As for his very first BOXX system, a desktop model 3DBOXX 4920 XTREME featuring an Intel Core i7, NVIDIA Quadro GPU, and 32GB of RAM, Conley insists that the only reason he retired it was because of its 2014 vintage. “I actually had to retire it last year because it was so old,” he laughs. “I couldn't kill it! It was so old that it had depreciated off the books, so it was time to upgrade to the new one.”

However, Conley’s upgrade came with a dilemma. His new desktop system would require an old operating system. You see, Conley’s 3D scanner doesn’t have a driver compatible with Windows 10, so he needed a workstation with Windows 7. The solution was a “reBOXXed” APEXX 4 7403 equipped with an overclocked Intel Core i7, NVIDIA GeForce GPU, and 32GB of RAM. reBOXXed is the BOXX line of pre-owned, refurbished workstations, rebuilt and re-certified by BOXXlabs.

“Rich had one that had been on the website for many months which nobody wanted because it had Windows 7,” Conley recalls. “When he found it, he said, ‘Have I got a deal for you!’ which was true. I got a great deal.”

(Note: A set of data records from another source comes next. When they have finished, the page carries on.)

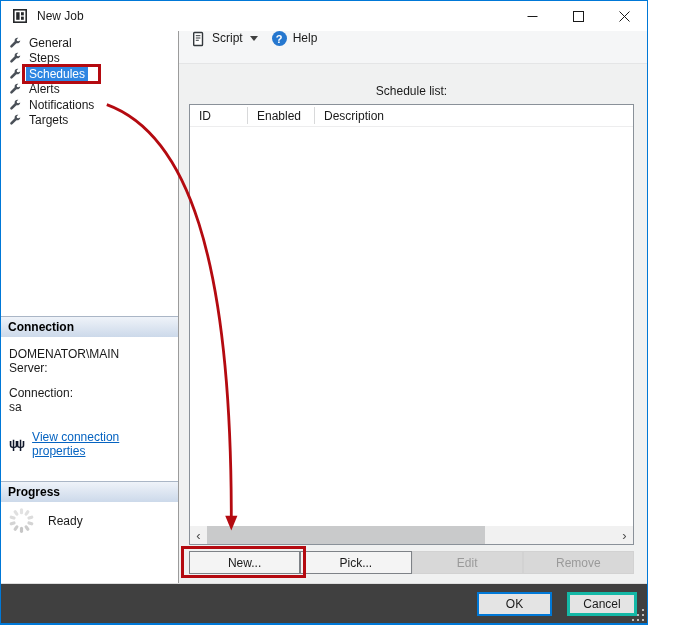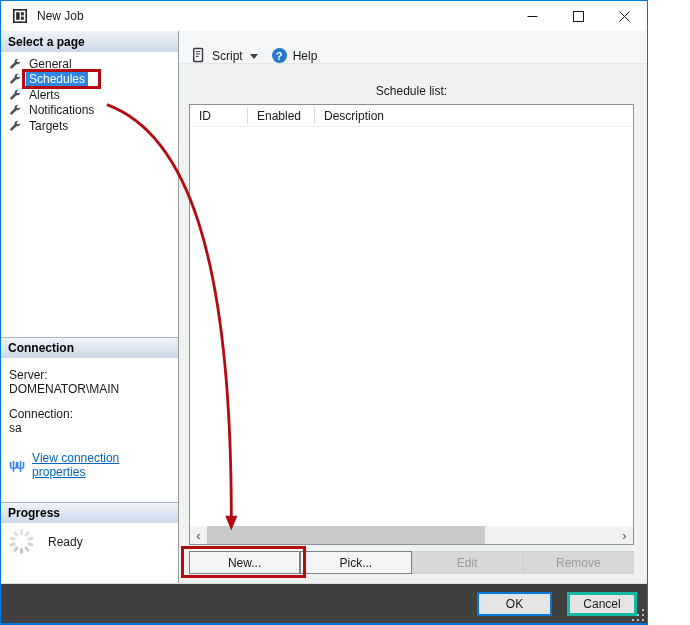"Select a page" div.sec-header { html: <div>Select a page</div> -> none }
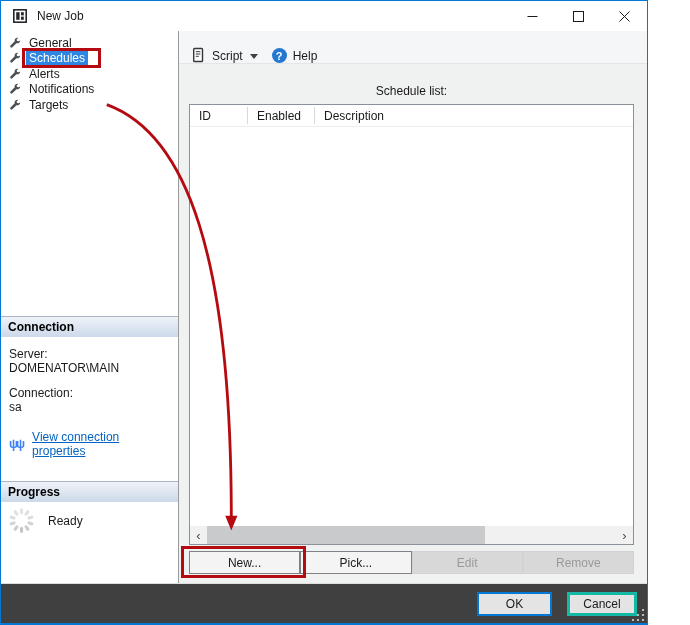"Script" .toolbar { align-items: flex-end -> flex-start }
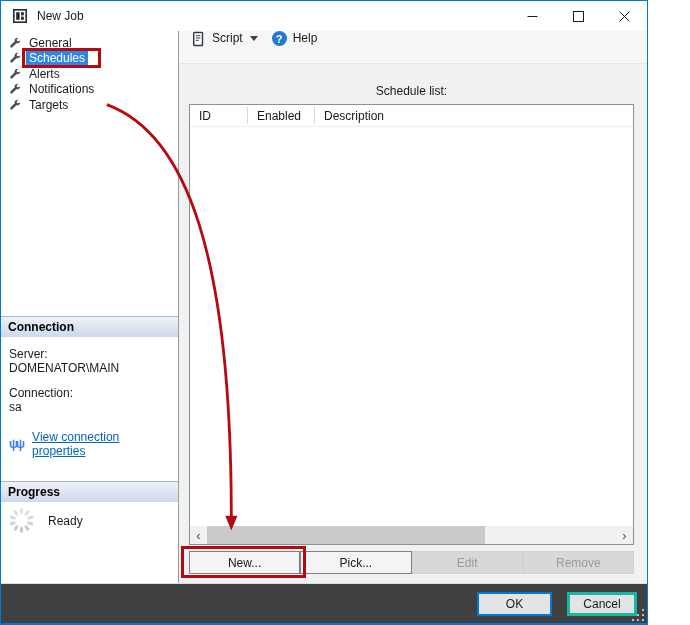"Steps" div.page-item { html: none -> <div> <span> <svg> <path></path> </svg> </span> <span>Steps</span> </div> }
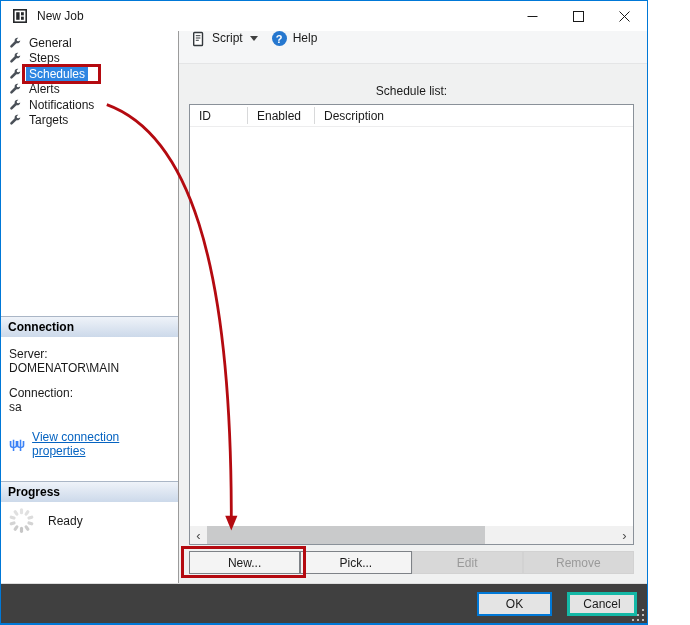"Server:" div { order: before "DOMENATOR\MAIN" -> after "DOMENATOR\MAIN" }
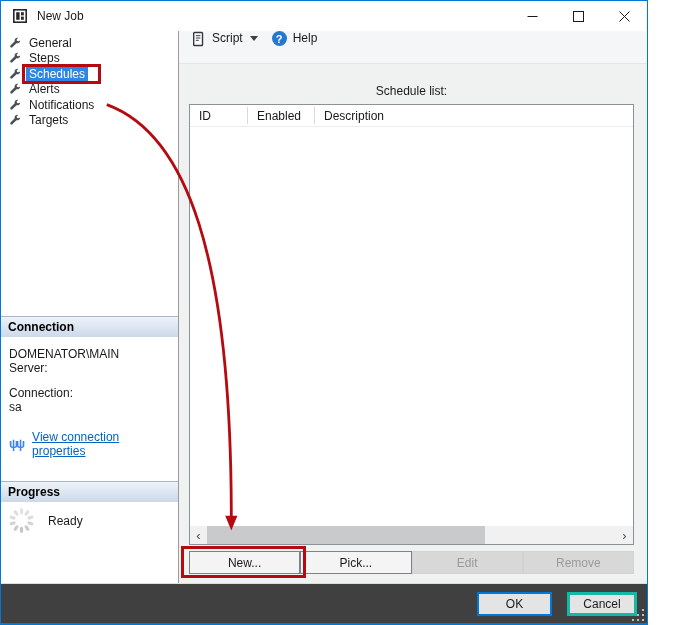"ψψ" .conn-icon { color: #3b82f6 -> #0f172a }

As our conversation winds down, Conley emphasizes that another aspect which sold him on BOXX was its deviation from the call center tree favored by the tier one workstation manufacturers. He illustrates his point with a brief anecdote regarding a recent issue with a product development platform which resulted in six emails and the loss of valuable work productivity—all for a problem he insists could have been solved with a 30 second phone call.

“That's the number one thing I love about BOXX,” he says. “When I call, I talk to a real person.”